> Assignment
Repeat the records exactly, with one exception: no images.

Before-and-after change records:
····················
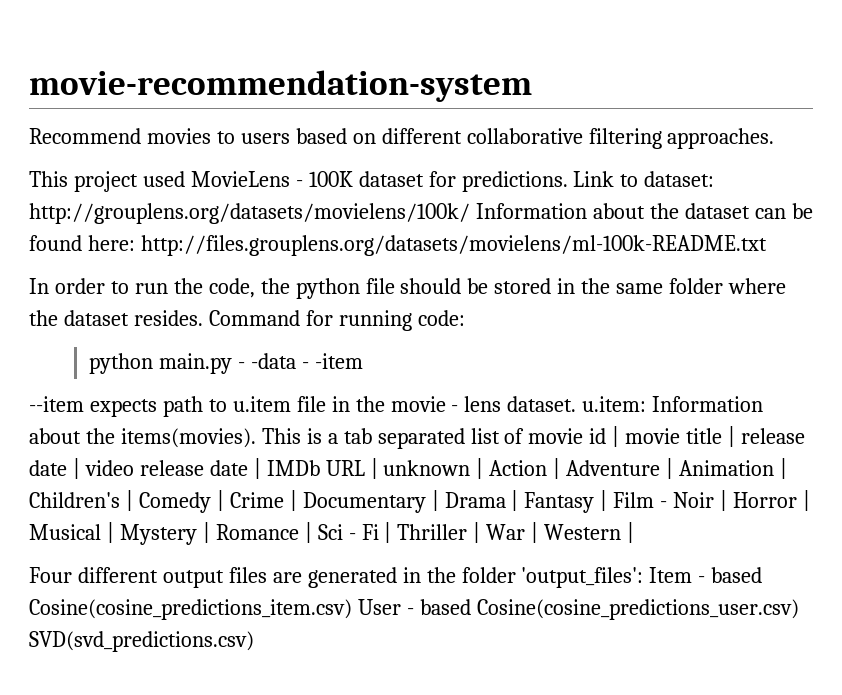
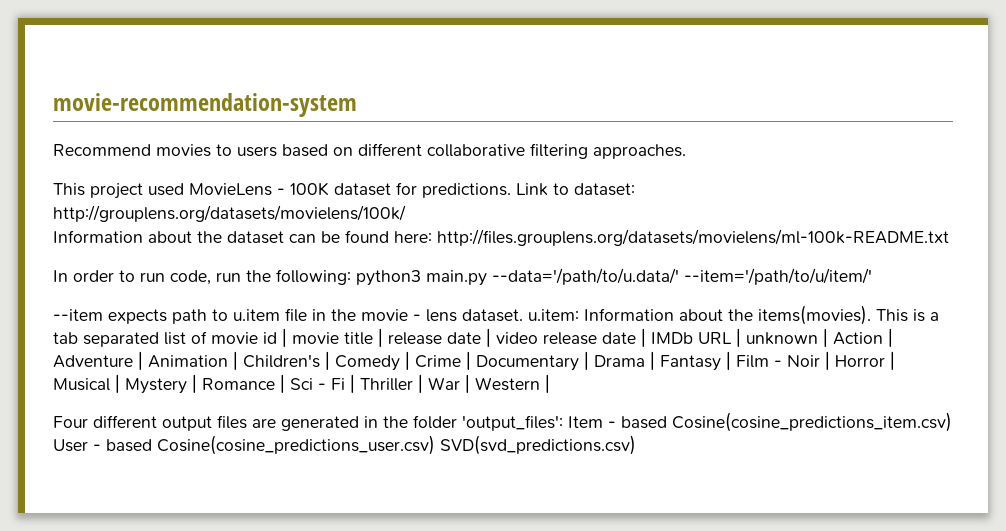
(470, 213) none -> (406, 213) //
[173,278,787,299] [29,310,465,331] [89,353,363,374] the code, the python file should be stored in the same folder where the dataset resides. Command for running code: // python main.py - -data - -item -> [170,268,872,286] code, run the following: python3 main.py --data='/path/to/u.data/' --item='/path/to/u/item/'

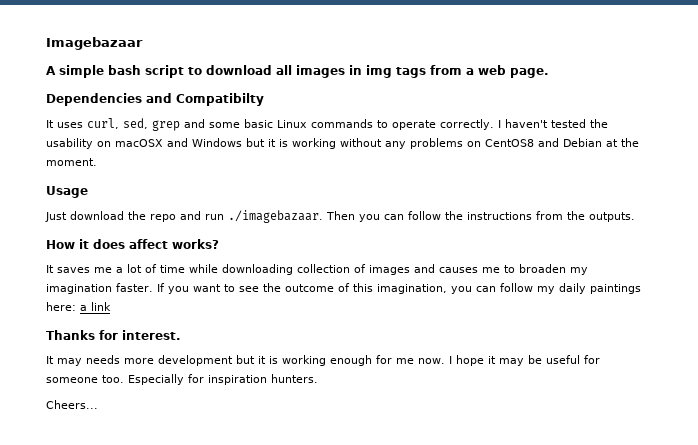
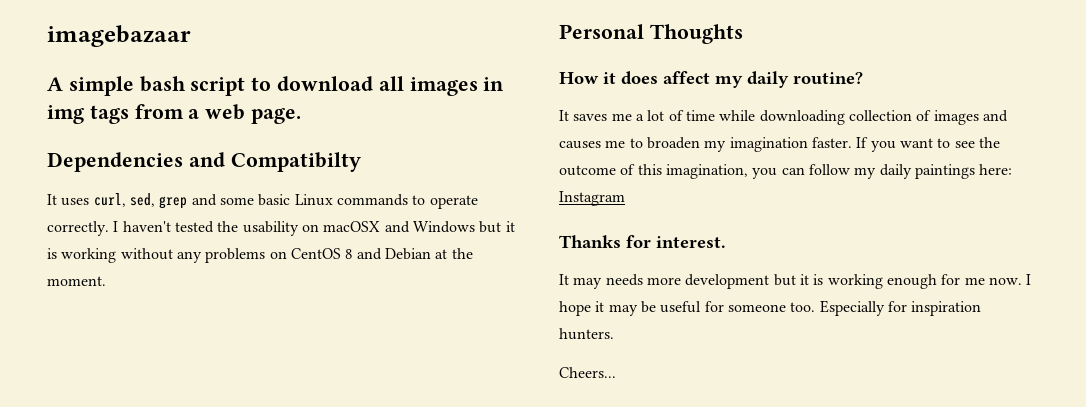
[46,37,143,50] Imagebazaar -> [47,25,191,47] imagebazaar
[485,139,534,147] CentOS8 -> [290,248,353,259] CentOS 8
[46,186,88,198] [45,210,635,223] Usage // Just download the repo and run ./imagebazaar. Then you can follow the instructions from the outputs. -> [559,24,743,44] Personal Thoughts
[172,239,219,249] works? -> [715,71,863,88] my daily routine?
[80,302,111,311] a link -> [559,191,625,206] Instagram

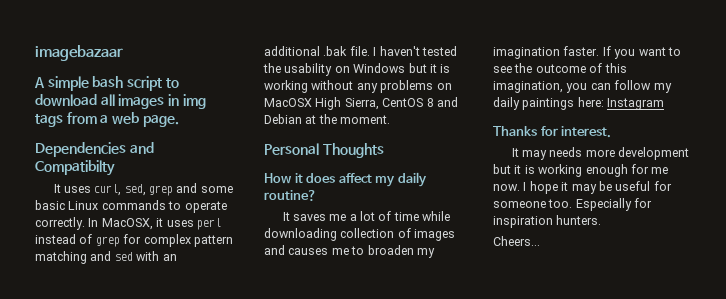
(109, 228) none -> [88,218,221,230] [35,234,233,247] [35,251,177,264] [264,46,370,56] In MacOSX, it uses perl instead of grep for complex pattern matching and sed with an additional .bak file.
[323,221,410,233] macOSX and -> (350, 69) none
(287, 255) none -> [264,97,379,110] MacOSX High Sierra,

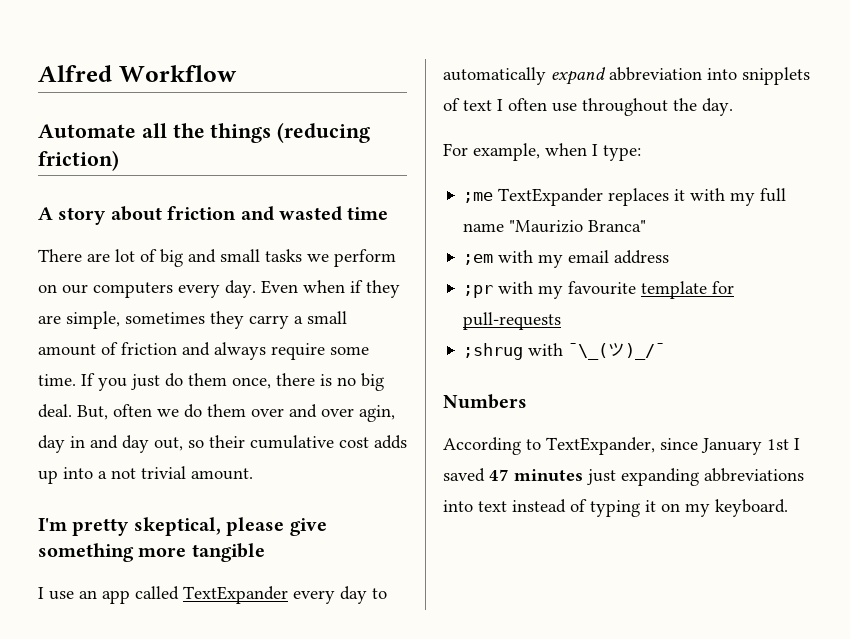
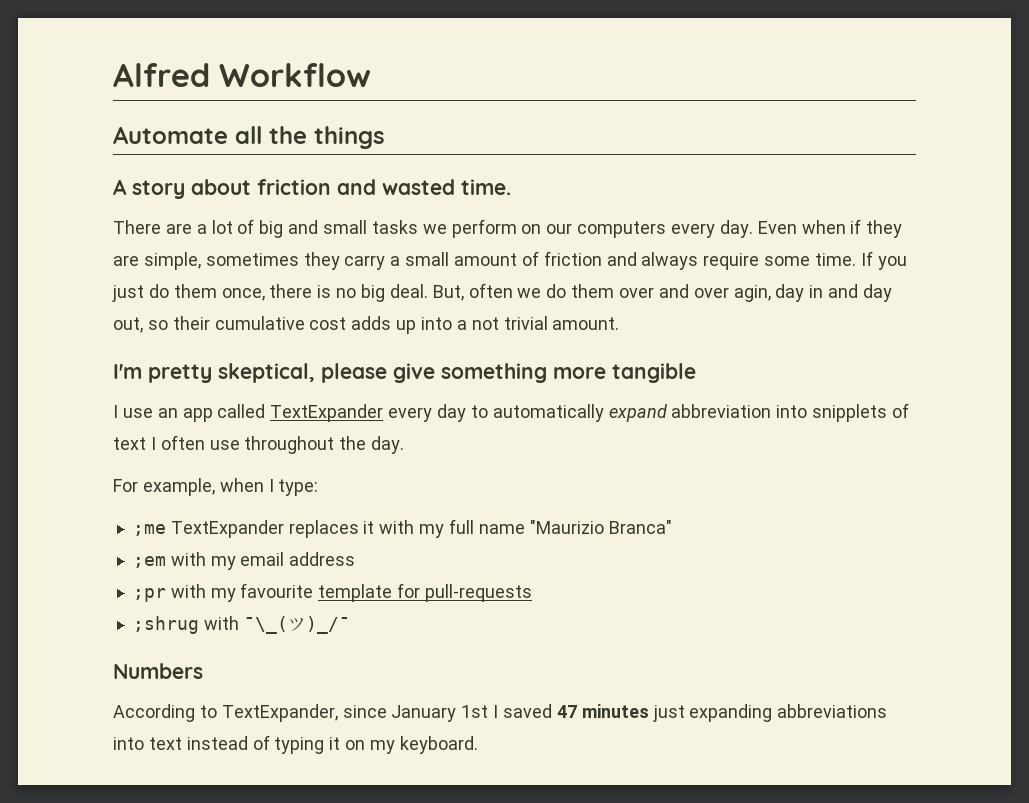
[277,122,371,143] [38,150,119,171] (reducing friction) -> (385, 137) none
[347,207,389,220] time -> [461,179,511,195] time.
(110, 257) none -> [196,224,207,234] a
····················
> Reply to the task
(470, 213) none -> (406, 213) //
[173,278,787,299] [29,310,465,331] [89,353,363,374] the code, the python file should be stored in the same folder where the dataset resides. Command for running code: // python main.py - -data - -item -> [170,268,872,286] code, run the following: python3 main.py --data='/path/to/u.data/' --item='/path/to/u/item/'

[46,37,143,50] Imagebazaar -> [47,25,191,47] imagebazaar
[485,139,534,147] CentOS8 -> [290,248,353,259] CentOS 8
[46,186,88,198] [45,210,635,223] Usage // Just download the repo and run ./imagebazaar. Then you can follow the instructions from the outputs. -> [559,24,743,44] Personal Thoughts
[172,239,219,249] works? -> [715,71,863,88] my daily routine?
[80,302,111,311] a link -> [559,191,625,206] Instagram

(109, 228) none -> [88,218,221,230] [35,234,233,247] [35,251,177,264] [264,46,370,56] In MacOSX, it uses perl instead of grep for complex pattern matching and sed with an additional .bak file.
[323,221,410,233] macOSX and -> (350, 69) none
(287, 255) none -> [264,97,379,110] MacOSX High Sierra,

[277,122,371,143] [38,150,119,171] (reducing friction) -> (385, 137) none
[347,207,389,220] time -> [461,179,511,195] time.
(110, 257) none -> [196,224,207,234] a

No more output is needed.